#### [Exercise prompt]
Give back exactly the stretch of data below from the line holding "- I'm currently working on Attaca, a fast, distributed, and" through the line holding "- The second", both ends included, and leave the remaining lines out.

#### [Supplied entries]

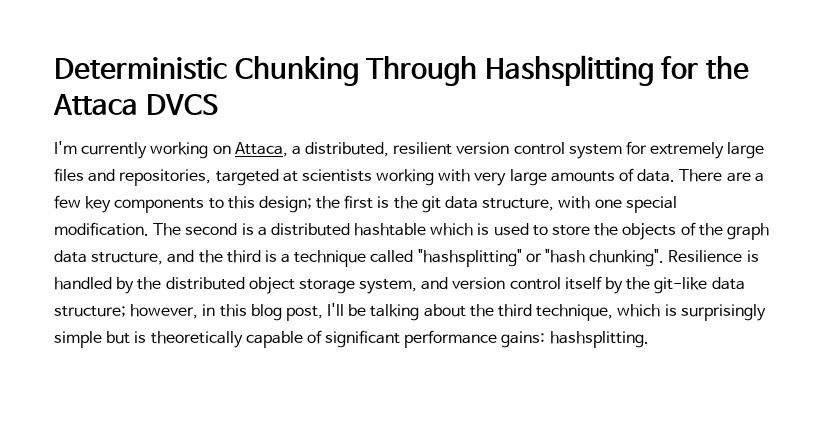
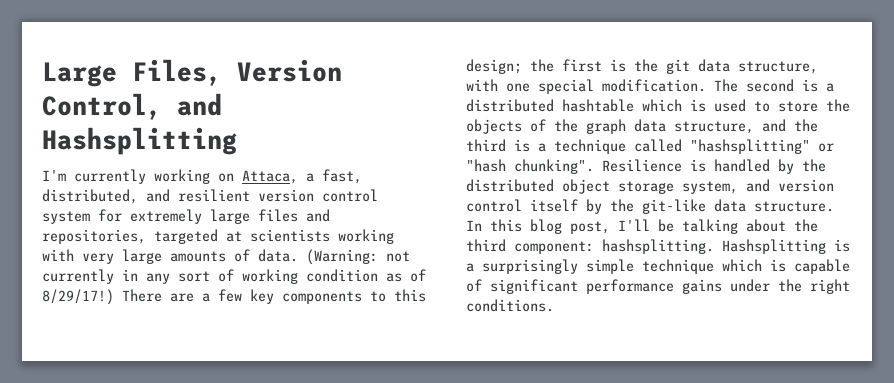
- Deterministic Chunking Through Hashsplitting for the Attaca DVCS
+ Large Files, Version Control, and Hashsplitting
- I'm currently working on Attaca, a distributed, resilient version control system for extremely large files and repositories, targeted at scientists working with very large amounts of data.
+ I'm currently working on Attaca, a fast, distributed, and resilient version control system for extremely large files and repositories, targeted at scientists working with very large amounts of data.
+ (Warning: not currently in any sort of working condition as of 8/29/17!)
- Resilience is handled by the distributed object storage system, and version control itself by the git-like data structure; however, in this blog post, I'll be talking about the third technique, which is surprisingly simple but is theoretically capable of significant performance gains: hashsplitting.
+ Resilience is handled by the distributed object storage system, and version control itself by the git-like data structure. In this blog post, I'll be talking about the third component: hashsplitting. Hashsplitting is a surprisingly simple technique which is capable of significant performance gains under the right conditions.

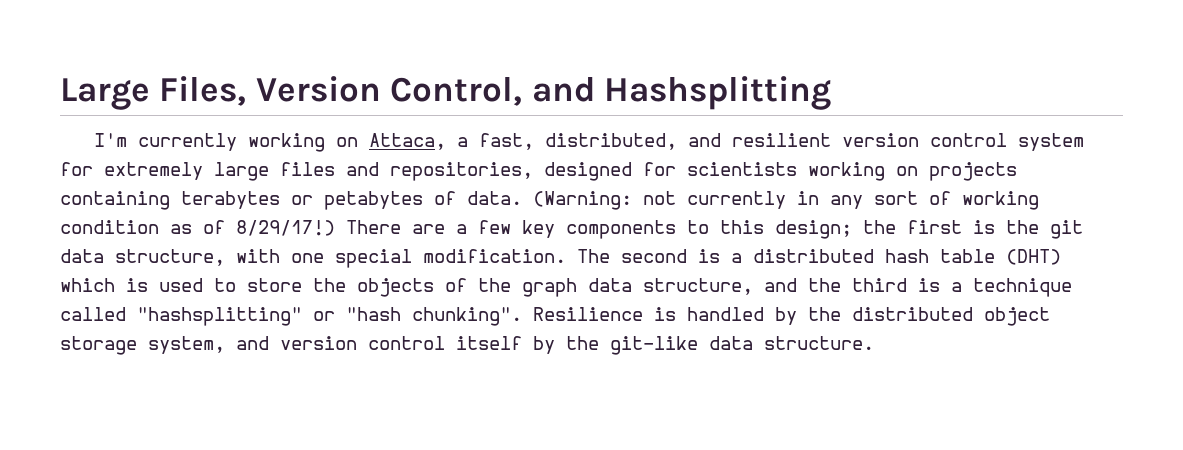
- I'm currently working on Attaca, a fast, distributed, and resilient version control system for extremely large files and repositories, targeted at scientists working with very large amounts of data.
+ I'm currently working on Attaca, a fast, distributed, and resilient version control system for extremely large files and repositories, designed for scientists working on projects containing terabytes or petabytes of data.
- The second is a distributed hashtable which is used to store the objects of the graph data structure, and the third is a technique called "hashsplitting" or "hash chunking".
+ The second is a distributed hash table (DHT) which is used to store the objects of the graph data structure, and the third is a technique called "hashsplitting" or "hash chunking".
- In this blog post, I'll be talking about the third component: hashsplitting. Hashsplitting is a surprisingly simple technique which is capable of significant performance gains under the right conditions.

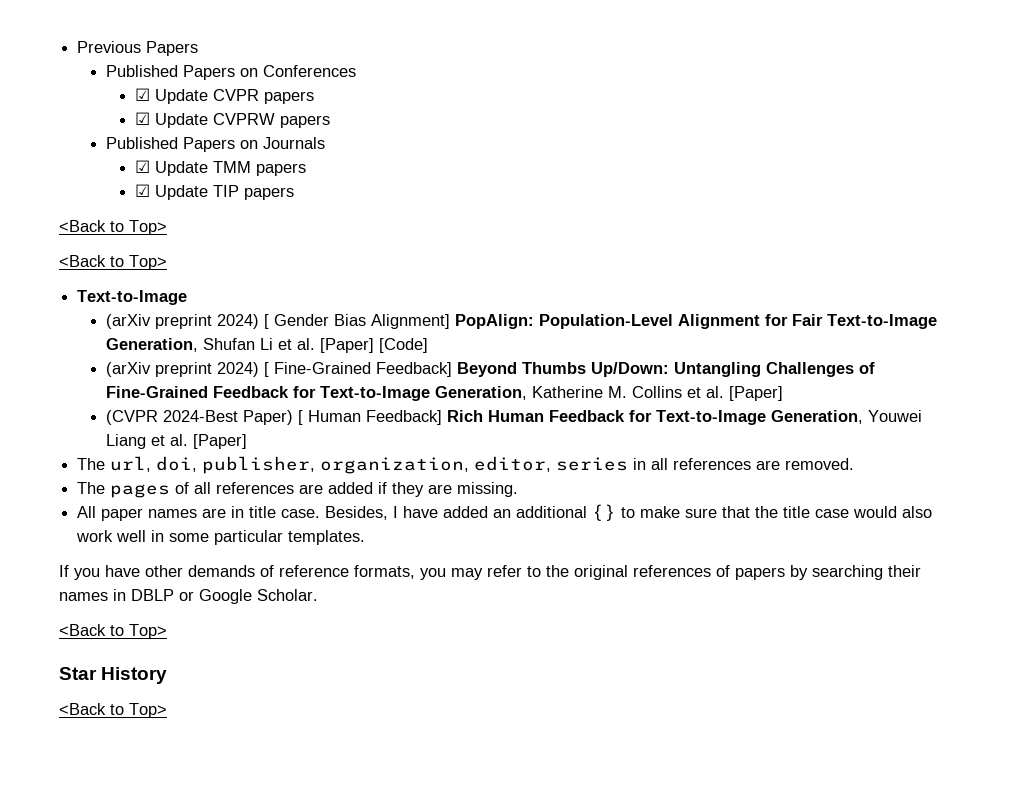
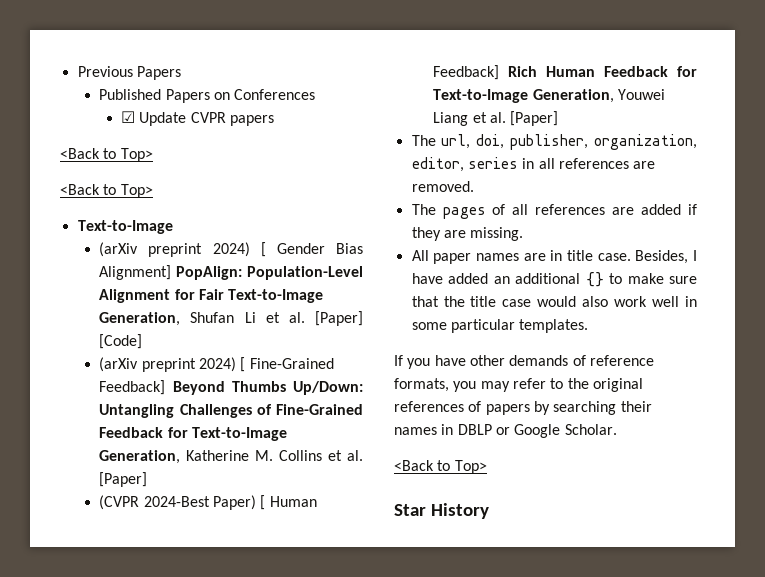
- ☑ Update CVPRW papers
- Published Papers on Journals
- ☑ Update TMM papers
- ☑ Update TIP papers
  Star History
- <Back to Top>

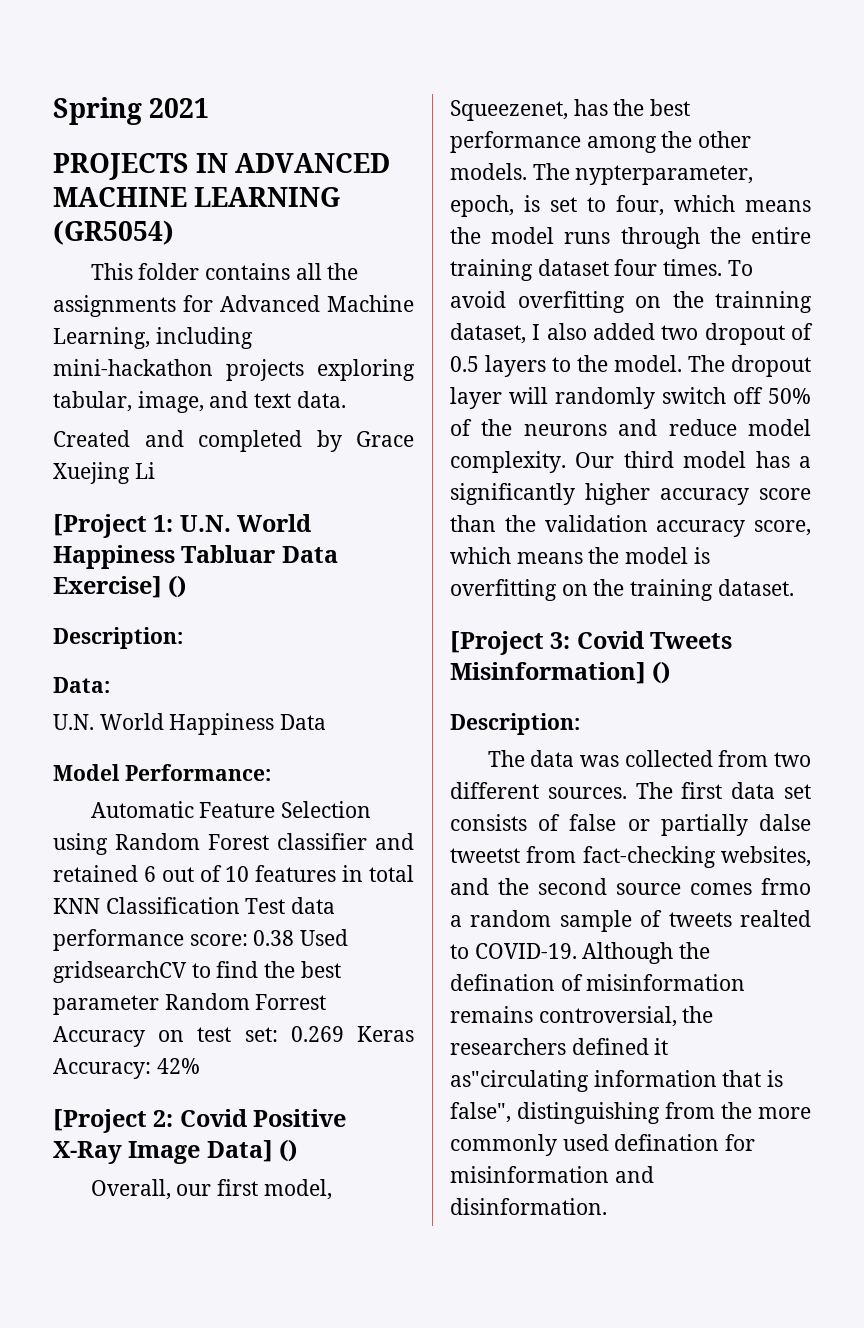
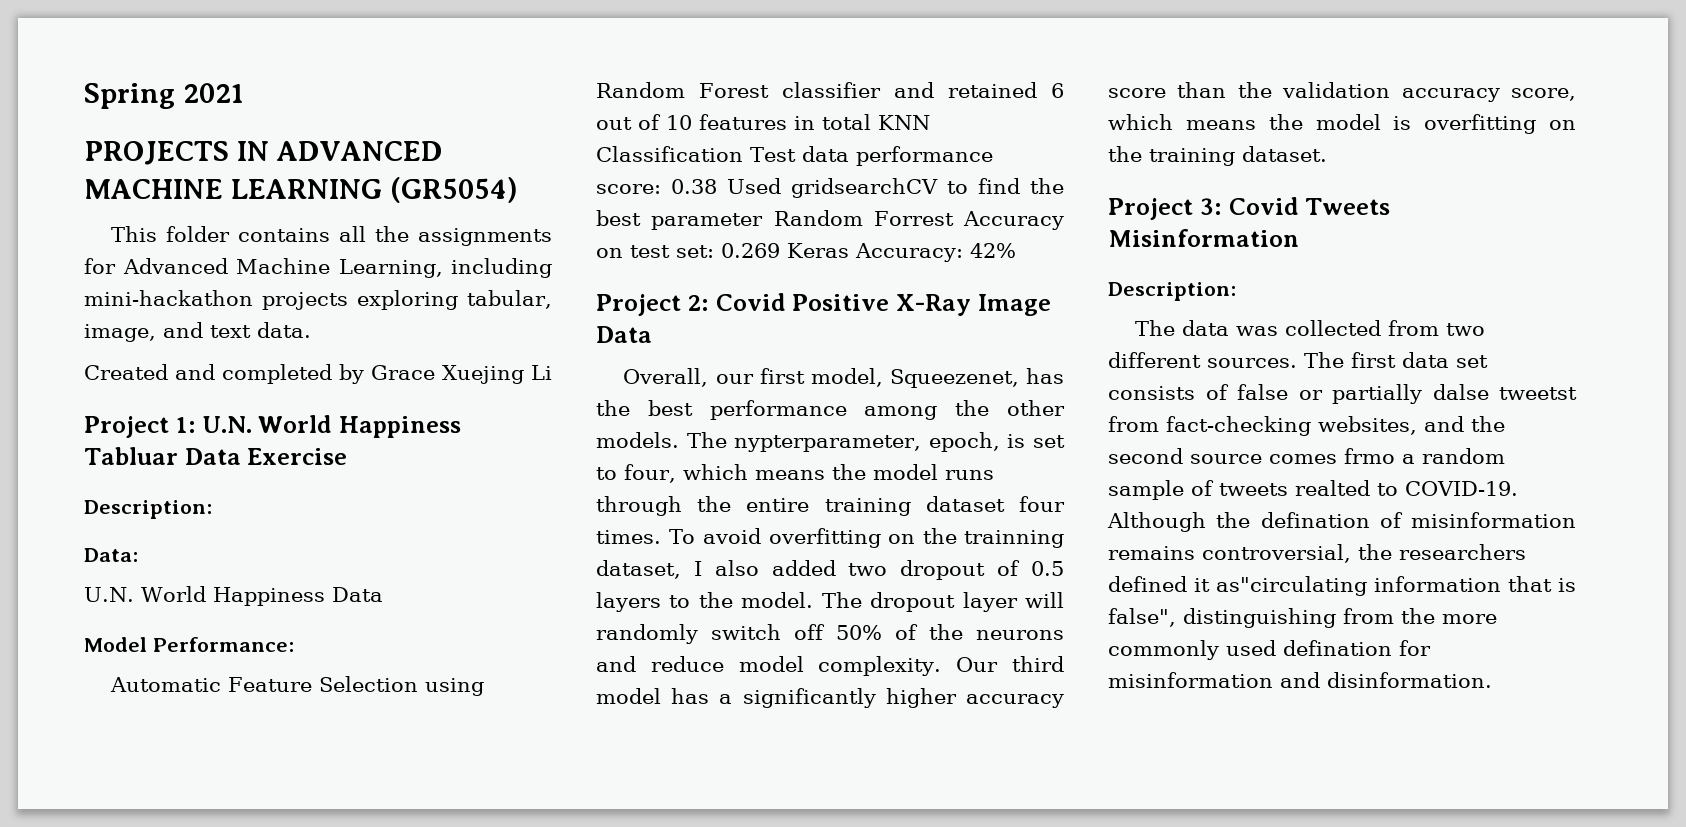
- [Project 1: U.N. World Happiness Tabluar Data Exercise] ()
+ Project 1: U.N. World Happiness Tabluar Data Exercise
- [Project 2: Covid Positive X-Ray Image Data] ()
+ Project 2: Covid Positive X-Ray Image Data
- [Project 3: Covid Tweets Misinformation] ()
+ Project 3: Covid Tweets Misinformation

#### [Result]
- I'm currently working on Attaca, a fast, distributed, and resilient version control system for extremely large files and repositories, targeted at scientists working with very large amounts of data.
+ I'm currently working on Attaca, a fast, distributed, and resilient version control system for extremely large files and repositories, designed for scientists working on projects containing terabytes or petabytes of data.
- The second is a distributed hashtable which is used to store the objects of the graph data structure, and the third is a technique called "hashsplitting" or "hash chunking".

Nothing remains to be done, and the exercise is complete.